Spam filter scaled back temporarily
If you've been having trouble communicating with certain instructors via e-mail lately, it may be due to a issue with the Central Michigan University servers.
The Office of Information Technology is restructuring a CMU e-mail server procedure in order to keep users secure without losing important messages.
On Thursday afternoon, OIT announced that a filtering procedure implemented on Feb. 26 to fight phishing attacks has been scaled back because too many legitimate messages were being lost.
Duane Kleinhardt, IT Communications Manager, said that software evaluates every message sent to an address on CMU's server, to determine whether that message is spam.

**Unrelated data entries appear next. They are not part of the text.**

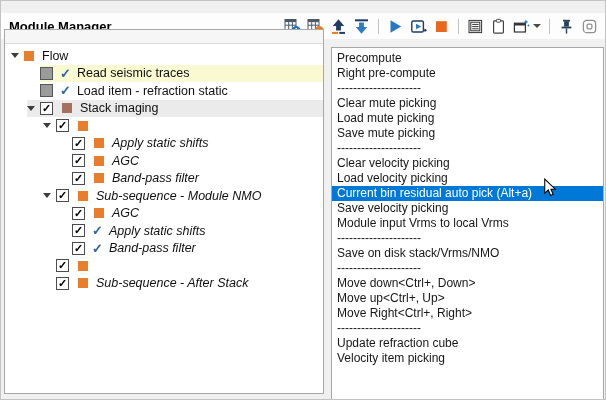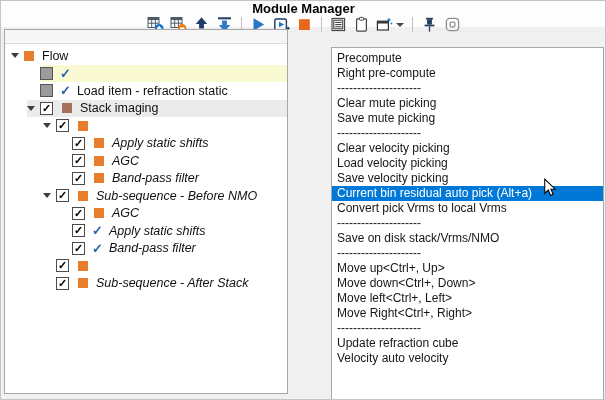--- a/index.html
+++ b/index.html
@@ -6,8 +6,8 @@
   .window{position:relative;width:606px;height:400px;background:#f0f0f0;
     font-family:"Liberation Sans",sans-serif;overflow:hidden;border:1px solid #c4c4c4;box-sizing:border-box;}
   
-  .titlebar{position:absolute;left:0;top:0;width:100%;height:26px;background:#fdfdfd;
-    display:flex;align-items:center;justify-content:space-between;box-sizing:border-box;padding:0 7px 0 8px;flex-direction:column;}
+  .titlebar{position:absolute;left:0;top:12px;width:100%;height:26px;background:#fdfdfd;
+    display:flex;align-items:center;justify-content:space-between;box-sizing:border-box;padding:0 7px 0 8px;}
   .title{font-weight:bold;font-size:13px;color:#000;}
   .toolbar{display:flex;align-items:center;gap:6px;}
   .ticon{width:17px;height:17px;display:inline-flex;align-items:center;justify-content:center;cursor:pointer;}

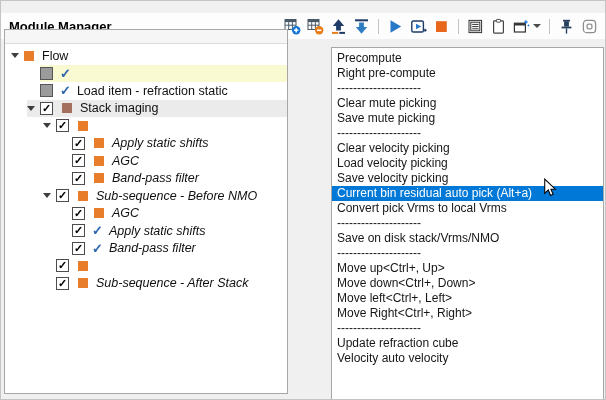--- a/index.html
+++ b/index.html
@@ -16,7 +16,7 @@
   .chev{width:0;height:0;border-left:4px solid transparent;border-right:4px solid transparent;
     border-top:4px solid #4a4a4a;margin-left:-3px;cursor:pointer;}
   
-  .left-panel{position:absolute;left:3px;top:28px;width:284px;height:365px;background:#fff;
+  .left-panel{position:absolute;left:3px;top:28px;width:320px;height:365px;background:#fff;
     border:1px solid #a7a7a7;box-sizing:border-box;overflow:hidden;}
   .tree-header{height:13px;background:#f6f6f6;border-bottom:1px solid #dcdcdc;}
   .tree{padding-top:3px;}

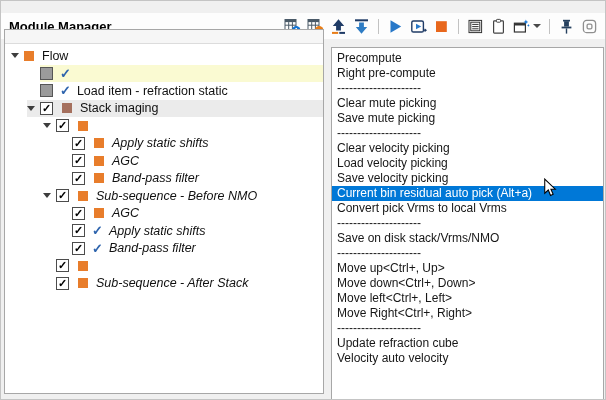--- a/index.html
+++ b/index.html
@@ -167,6 +167,7 @@
           <div class="content">
             <div class="checkbox gray"></div>
             <span class="bluecheck">✓</span>
+            <span class="tlabel">Read seismic traces</span>
           </div>
         </div>
         <div class="trow">

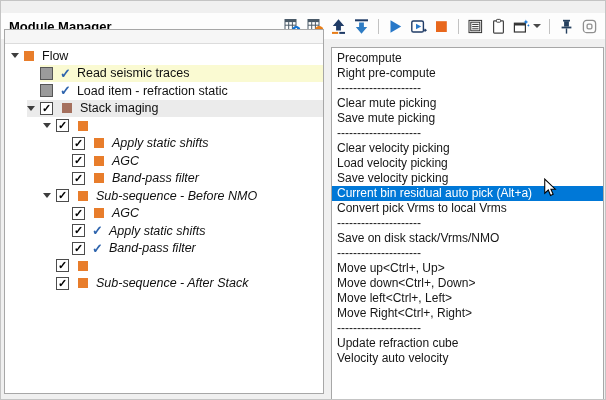--- a/index.html
+++ b/index.html
@@ -281,6 +281,7 @@
       <div class="mrow">Right pre-compute</div>
       <div class="mrow separator">---------------------</div>
       <div class="mrow">Clear mute picking</div>
+      <div class="mrow">Load mute picking</div>
       <div class="mrow">Save mute picking</div>
       <div class="mrow separator">---------------------</div>
       <div class="mrow">Clear velocity picking</div>

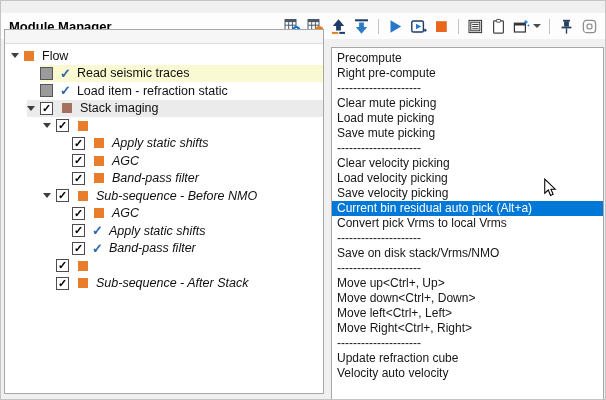--- a/index.html
+++ b/index.html
@@ -231,7 +231,7 @@
             </div>
             <div class="checkbox">✓</div>
             <div class="sq" style="background: rgb(232, 125, 43);"></div>
-            <span class="tlabel italic">Sub-sequence - Before NMO</span>
+            <span class="tlabel italic">Sub-sequence - Module NMO</span>
           </div>
         </div>
         <div class="trow">

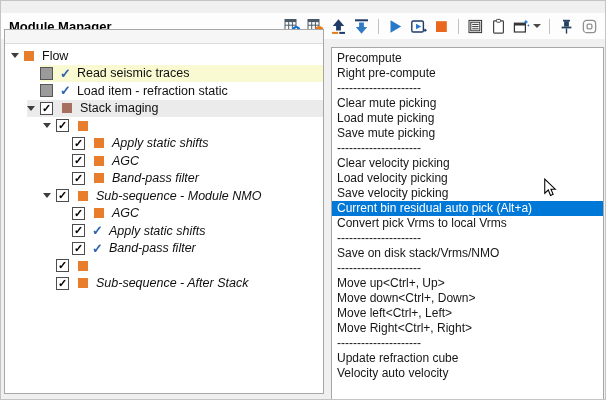--- a/index.html
+++ b/index.html
@@ -286,8 +286,8 @@
       <div class="mrow separator">---------------------</div>
       <div class="mrow">Clear velocity picking</div>
       <div class="mrow">Load velocity picking</div>
+      <div class="mrow selected" style="background: rgb(0, 120, 215);">Current bin residual auto pick (Alt+a)</div>
       <div class="mrow">Save velocity picking</div>
-      <div class="mrow selected" style="background: rgb(0, 120, 215);">Current bin residual auto pick (Alt+a)</div>
       <div class="mrow">Convert pick Vrms to local Vrms</div>
       <div class="mrow separator">---------------------</div>
       <div class="mrow">Save on disk stack/Vrms/NMO</div>

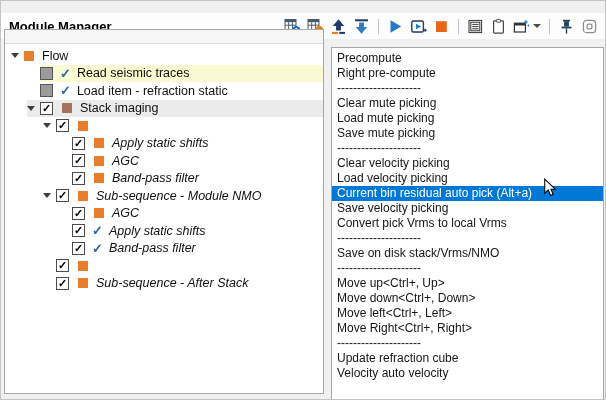--- a/index.html
+++ b/index.html
@@ -288,7 +288,7 @@
       <div class="mrow">Load velocity picking</div>
       <div class="mrow selected" style="background: rgb(0, 120, 215);">Current bin residual auto pick (Alt+a)</div>
       <div class="mrow">Save velocity picking</div>
-      <div class="mrow">Convert pick Vrms to local Vrms</div>
+      <div class="mrow">Module input Vrms to local Vrms</div>
       <div class="mrow separator">---------------------</div>
       <div class="mrow">Save on disk stack/Vrms/NMO</div>
       <div class="mrow separator">---------------------</div>

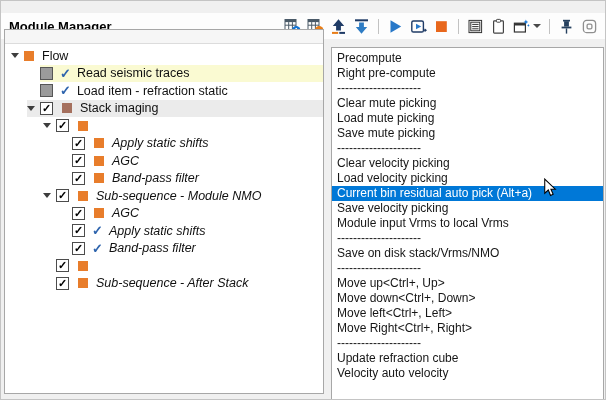--- a/index.html
+++ b/index.html
@@ -292,8 +292,8 @@
       <div class="mrow separator">---------------------</div>
       <div class="mrow">Save on disk stack/Vrms/NMO</div>
       <div class="mrow separator">---------------------</div>
+      <div class="mrow">Move down&lt;Ctrl+, Down&gt;</div>
       <div class="mrow">Move up&lt;Ctrl+, Up&gt;</div>
-      <div class="mrow">Move down&lt;Ctrl+, Down&gt;</div>
       <div class="mrow">Move left&lt;Ctrl+, Left&gt;</div>
       <div class="mrow">Move Right&lt;Ctrl+, Right&gt;</div>
       <div class="mrow separator">---------------------</div>

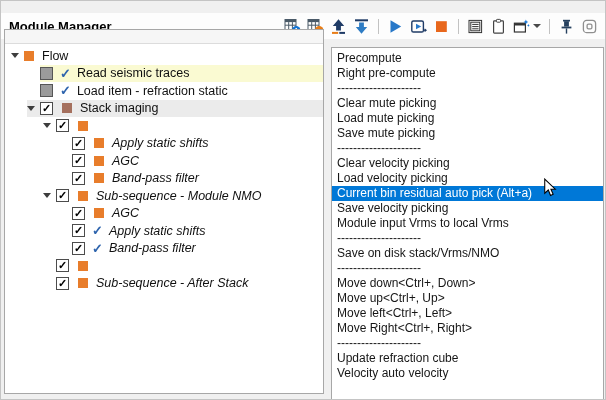--- a/index.html
+++ b/index.html
@@ -294,7 +294,6 @@
       <div class="mrow separator">---------------------</div>
       <div class="mrow">Move down&lt;Ctrl+, Down&gt;</div>
       <div class="mrow">Move up&lt;Ctrl+, Up&gt;</div>
-      <div class="mrow">Move left&lt;Ctrl+, Left&gt;</div>
       <div class="mrow">Move Right&lt;Ctrl+, Right&gt;</div>
       <div class="mrow separator">---------------------</div>
       <div class="mrow">Update refraction cube</div>

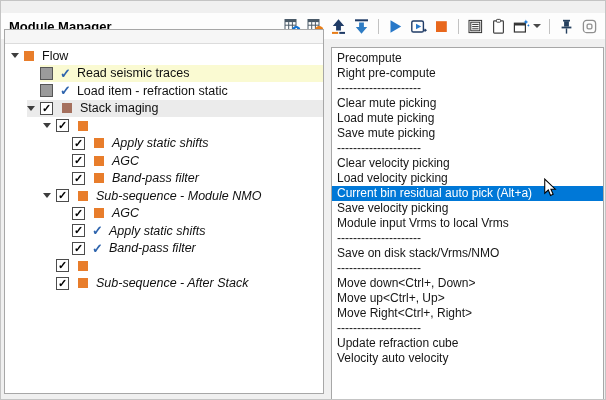--- a/index.html
+++ b/index.html
@@ -297,7 +297,7 @@
       <div class="mrow">Move Right&lt;Ctrl+, Right&gt;</div>
       <div class="mrow separator">---------------------</div>
       <div class="mrow">Update refraction cube</div>
-      <div class="mrow">Velocity auto velocity</div>
+      <div class="mrow">Velocity item picking</div>
     </div>
 
   <svg class="cursor" viewBox="0 0 12 19">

"Our servers use certain attributes of an e-mail when it comes in to determine if it's spam," Kleinhardt said. "If the subject line is in all-caps, that will increase the 'spam score.'"
Kleinhardt said the procedure, or "policy," in question filtered out some legitimate e-mails sent from cmich.edu accounts, but not actually sent through the server itself.

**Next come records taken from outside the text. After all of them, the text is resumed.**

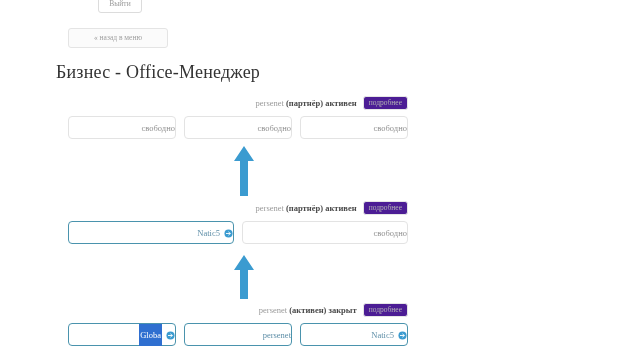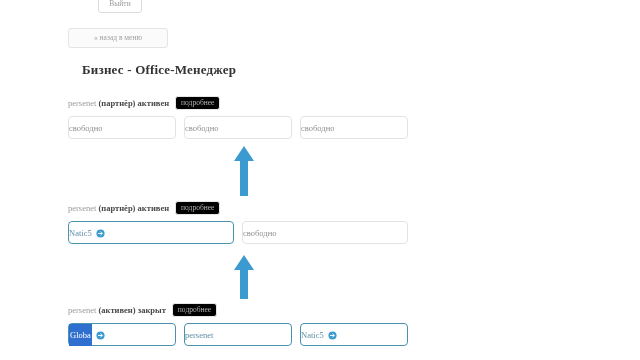--- a/index.html
+++ b/index.html
@@ -59,11 +59,11 @@
   
   .page-title {
     position: absolute;
-    left: 82px;
+    left: 56px;
     top: 62px;
     font-family: "Liberation Serif", serif;
-    font-weight: bold;
-    font-size: 13px;
+    font-weight: normal;
+    font-size: 18px;
     color: #333333;
     letter-spacing: 0.2px;
   }

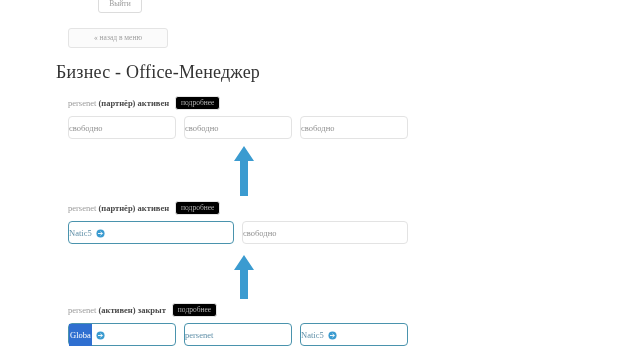--- a/index.html
+++ b/index.html
@@ -78,7 +78,7 @@
   .level-header {
     display: flex;
     align-items: center;
-    justify-content: flex-start;
+    justify-content: flex-end;
     gap: 6px;
     height: 14px;
     margin-bottom: 6px;

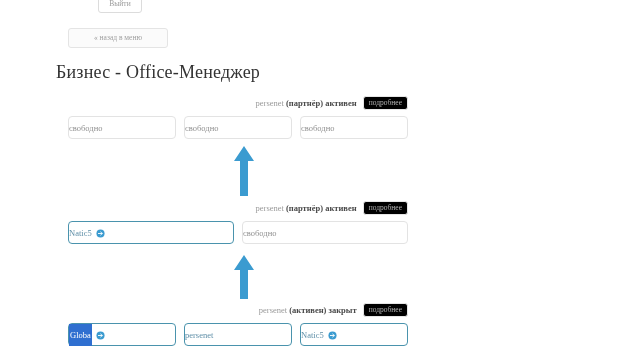--- a/index.html
+++ b/index.html
@@ -98,7 +98,7 @@
   .details-btn {
     border: 1px solid #e6e6e6;
     border-radius: 3px;
-    background: #000000;
+    background: #4c1d95;
     color: #b4b4b4;
     font-family: "Liberation Serif", serif;
     font-size: 7.5px;

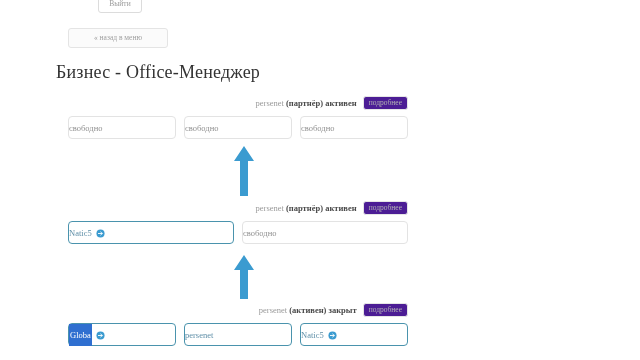--- a/index.html
+++ b/index.html
@@ -118,7 +118,7 @@
     border-radius: 4px;
     display: flex;
     align-items: center;
-    justify-content: flex-start;
+    justify-content: flex-end;
     gap: 4px;
     font-family: "Liberation Serif", serif;
     font-size: 8.5px;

"There are instructors that use off-campus teaching tools to send e-mails to their students, and those e-mails weren't allowed to be sent," Kleinhardt said.
It also kept e-mails from being sent from a cmich.edu address through a mail client like Microsoft Outlook Express.
The procedure was written to combat "phishing" messages - e-mails that appear to be from the university that ask for personal information or account passwords to use for malicious intent.
Kleinhardt said OIT intends to put some version of the phishing protection back up after the outside server issue is addressed.
"Phishing is a scourge to the Internet," Kleinhardt said.